* **Task details**: Beginning with the line where "tax: 6% = 111.56 -> 8.25% = 149.14" appears, restate the lines word for word through the last one in the listing.

*** Opening Supplied data ***

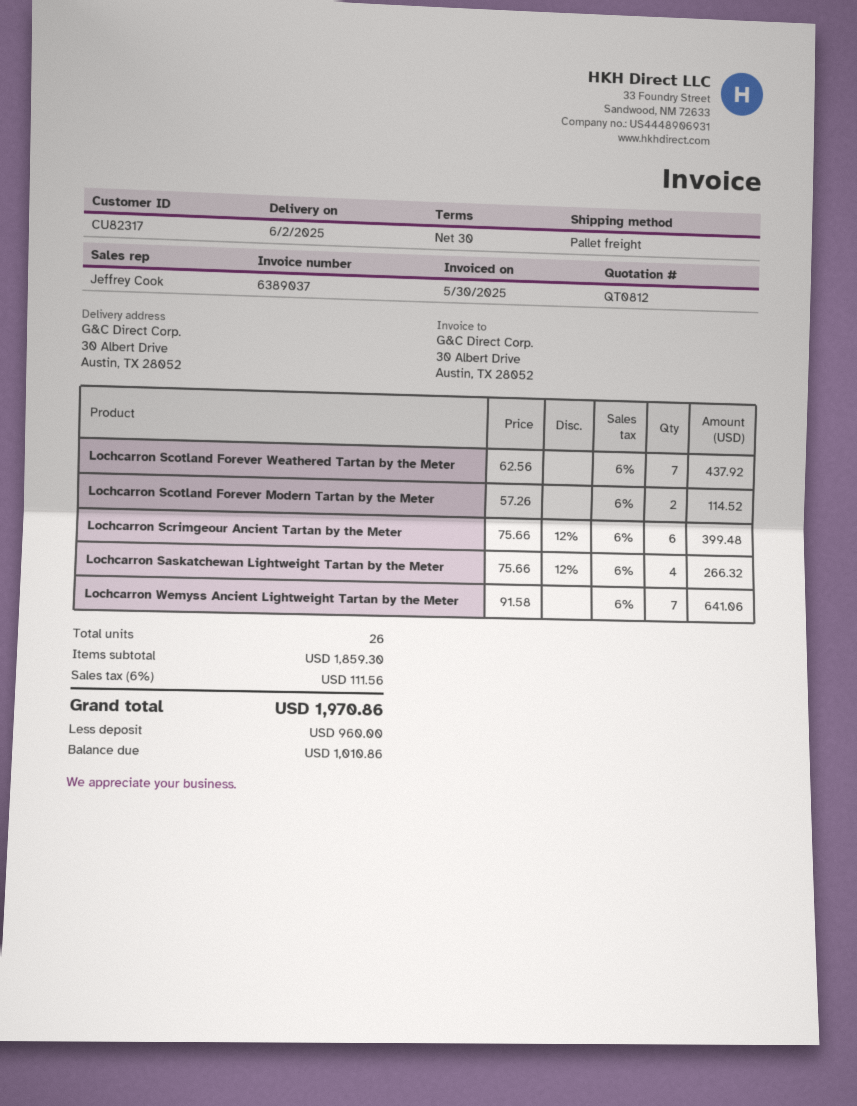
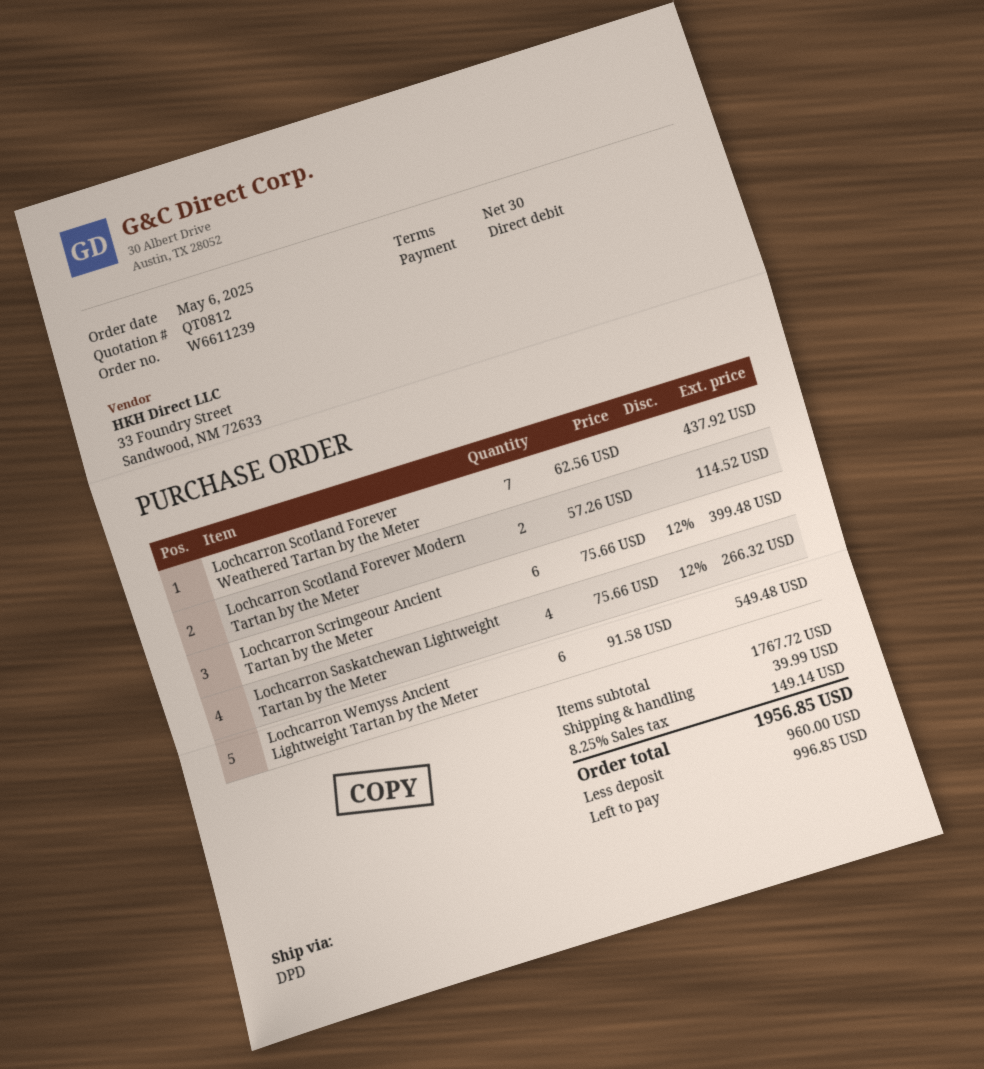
shipping method: pallet freight -> DPD
Lochcarron Wemyss Ancient Lightweight Tartan by the Meter: 7 x 91.58 = 641.06 -> 6 x 91.58 = 549.48
subtotal: 1859.30 -> 1767.72
shipping: none -> 39.99
tax: 6% = 111.56 -> 8.25% = 149.14
total: 1970.86 -> 1956.85
balance: 1010.86 -> 996.85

*** Closing Supplied data ***

* **Reply to the task**:
tax: 6% = 111.56 -> 8.25% = 149.14
total: 1970.86 -> 1956.85
balance: 1010.86 -> 996.85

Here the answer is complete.